> [Recorded information]
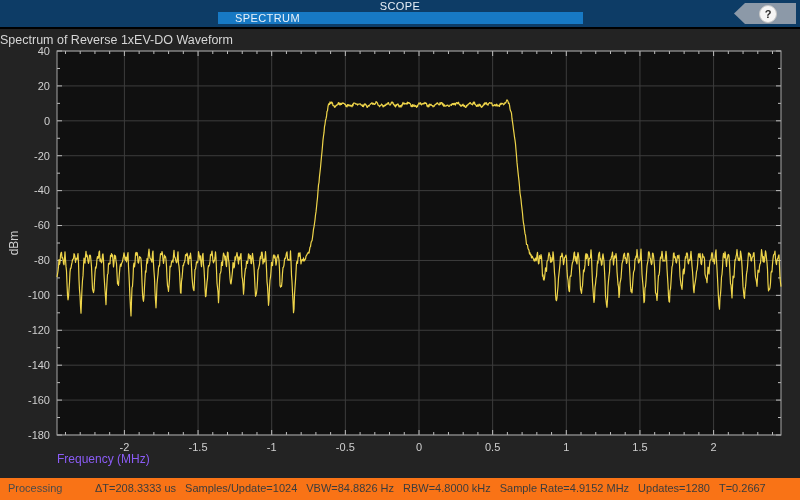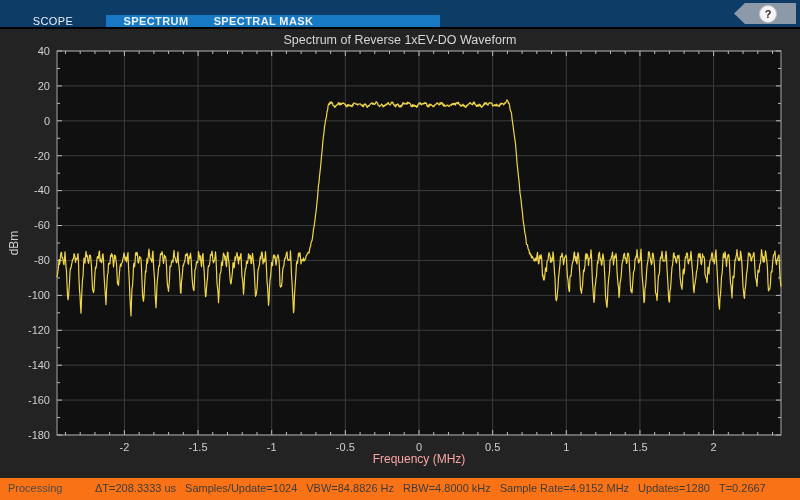--- a/index.html
+++ b/index.html
@@ -8,7 +8,7 @@
 
   
   .toolbar{position:absolute;top:0;left:0;width:800px;height:27px;
-           background:#0D3C66;border-bottom:2px solid #000;display:flex;align-items:flex-end;}
+           background:#0D3C66;border-bottom:2px solid #000;display:flex;align-items:center;flex-direction:column;}
   .tab{display:flex;align-items:center;justify-content:center;
        color:#EAF1F8;font-size:11px;letter-spacing:.4px;white-space:nowrap;cursor:pointer;}
   .nav-tab{width:106px;}

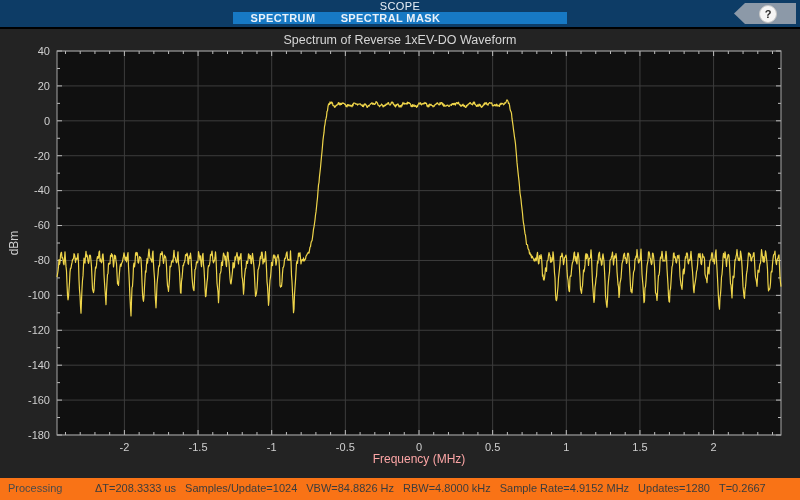--- a/index.html
+++ b/index.html
@@ -12,7 +12,7 @@
   .tab{display:flex;align-items:center;justify-content:center;
        color:#EAF1F8;font-size:11px;letter-spacing:.4px;white-space:nowrap;cursor:pointer;}
   .nav-tab{width:106px;}
-  .ctx-group{display:flex;width:334px;background:#1779C4;font-weight:bold;}
+  .ctx-group{display:flex;width:365px;background:#1779C4;}
   .ctx-group .tab:nth-child(1){width:100px;}
   .ctx-group .tab:nth-child(2){width:115px;}
   .ctx-group .tab:nth-child(3){width:150px;}

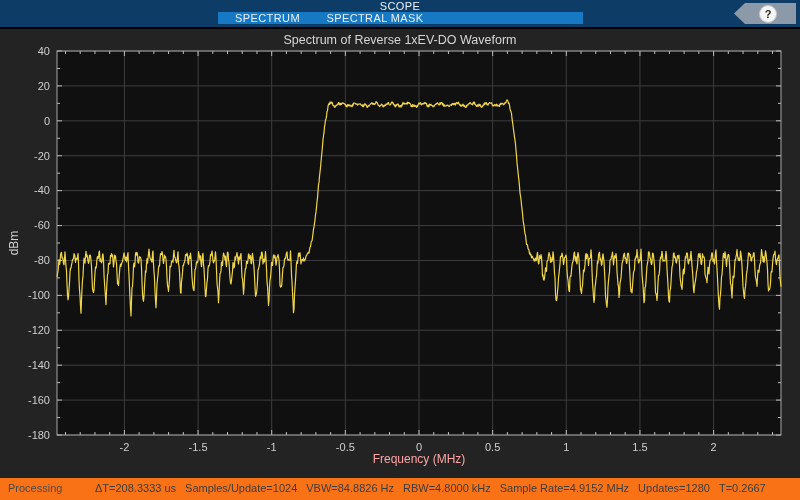--- a/index.html
+++ b/index.html
@@ -48,7 +48,6 @@
     <div class="tab nav-tab">SCOPE</div>
     <div class="ctx-group">
       <div class="tab">SPECTRUM</div>
-      <div class="tab">SPECTRAL MASK</div>
     </div>
     <div class="help-handle">
       <div class="help-circle">?</div>

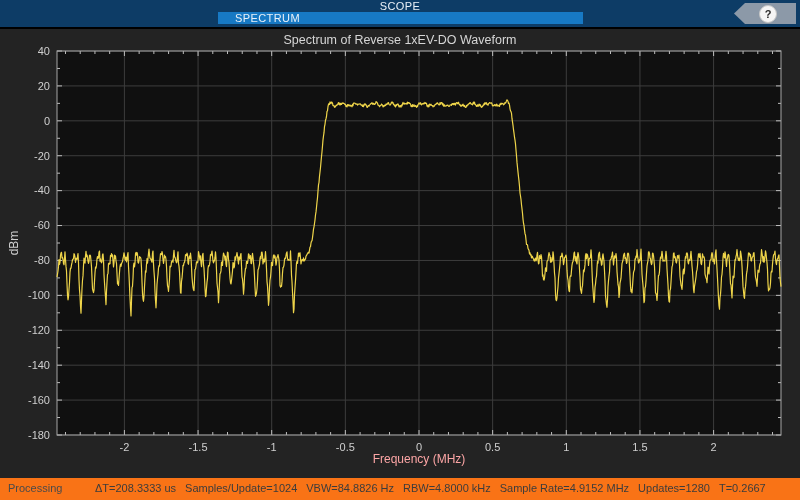--- a/index.html
+++ b/index.html
@@ -25,7 +25,7 @@
 
   
   .figure{position:absolute;top:29px;left:0;width:800px;height:449px;background:#232323;}
-  .chart-title{position:absolute;top:4px;left:0;width:100%;text-align:center;
+  .chart-title{position:absolute;top:4px;left:0;width:100%;
                color:#D6D6D6;font-size:12.5px;}
   .xlabel{position:absolute;left:57px;width:724px;top:423px;text-align:center;
           color:#fca5a5;font-size:12px;}

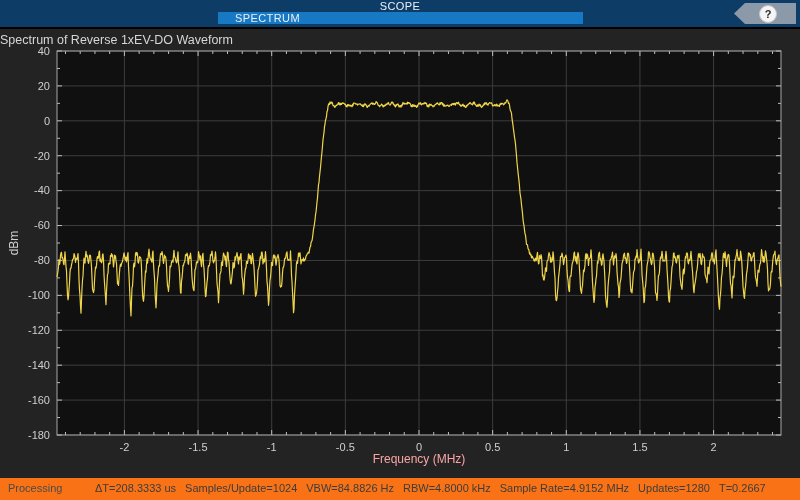--- a/index.html
+++ b/index.html
@@ -27,8 +27,8 @@
   .figure{position:absolute;top:29px;left:0;width:800px;height:449px;background:#232323;}
   .chart-title{position:absolute;top:4px;left:0;width:100%;
                color:#D6D6D6;font-size:12.5px;}
-  .xlabel{position:absolute;left:57px;width:724px;top:423px;text-align:center;
-          color:#fca5a5;font-size:12px;}
+  .xlabel{position:absolute;left:57px;width:724px;top:423px;text-align:left;
+          color:#8b5cf6;font-size:12px;}
   .ylabel{position:absolute;left:14px;top:214px;transform:translate(-50%,-50%) rotate(-90deg);
           color:#CFCFCF;font-size:12px;white-space:nowrap;}
   svg{position:absolute;top:0;left:0;}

> [Your assignment]
Could you please repeat the entries above exactly, with every picture left out?

> [Exercise result]
--- a/index.html
+++ b/index.html
@@ -8,7 +8,7 @@
 
   
   .toolbar{position:absolute;top:0;left:0;width:800px;height:27px;
-           background:#0D3C66;border-bottom:2px solid #000;display:flex;align-items:flex-end;}
+           background:#0D3C66;border-bottom:2px solid #000;display:flex;align-items:center;flex-direction:column;}
   .tab{display:flex;align-items:center;justify-content:center;
        color:#EAF1F8;font-size:11px;letter-spacing:.4px;white-space:nowrap;cursor:pointer;}
   .nav-tab{width:106px;}

--- a/index.html
+++ b/index.html
@@ -12,7 +12,7 @@
   .tab{display:flex;align-items:center;justify-content:center;
        color:#EAF1F8;font-size:11px;letter-spacing:.4px;white-space:nowrap;cursor:pointer;}
   .nav-tab{width:106px;}
-  .ctx-group{display:flex;width:334px;background:#1779C4;font-weight:bold;}
+  .ctx-group{display:flex;width:365px;background:#1779C4;}
   .ctx-group .tab:nth-child(1){width:100px;}
   .ctx-group .tab:nth-child(2){width:115px;}
   .ctx-group .tab:nth-child(3){width:150px;}

--- a/index.html
+++ b/index.html
@@ -48,7 +48,6 @@
     <div class="tab nav-tab">SCOPE</div>
     <div class="ctx-group">
       <div class="tab">SPECTRUM</div>
-      <div class="tab">SPECTRAL MASK</div>
     </div>
     <div class="help-handle">
       <div class="help-circle">?</div>

--- a/index.html
+++ b/index.html
@@ -25,7 +25,7 @@
 
   
   .figure{position:absolute;top:29px;left:0;width:800px;height:449px;background:#232323;}
-  .chart-title{position:absolute;top:4px;left:0;width:100%;text-align:center;
+  .chart-title{position:absolute;top:4px;left:0;width:100%;
                color:#D6D6D6;font-size:12.5px;}
   .xlabel{position:absolute;left:57px;width:724px;top:423px;text-align:center;
           color:#fca5a5;font-size:12px;}

--- a/index.html
+++ b/index.html
@@ -27,8 +27,8 @@
   .figure{position:absolute;top:29px;left:0;width:800px;height:449px;background:#232323;}
   .chart-title{position:absolute;top:4px;left:0;width:100%;
                color:#D6D6D6;font-size:12.5px;}
-  .xlabel{position:absolute;left:57px;width:724px;top:423px;text-align:center;
-          color:#fca5a5;font-size:12px;}
+  .xlabel{position:absolute;left:57px;width:724px;top:423px;text-align:left;
+          color:#8b5cf6;font-size:12px;}
   .ylabel{position:absolute;left:14px;top:214px;transform:translate(-50%,-50%) rotate(-90deg);
           color:#CFCFCF;font-size:12px;white-space:nowrap;}
   svg{position:absolute;top:0;left:0;}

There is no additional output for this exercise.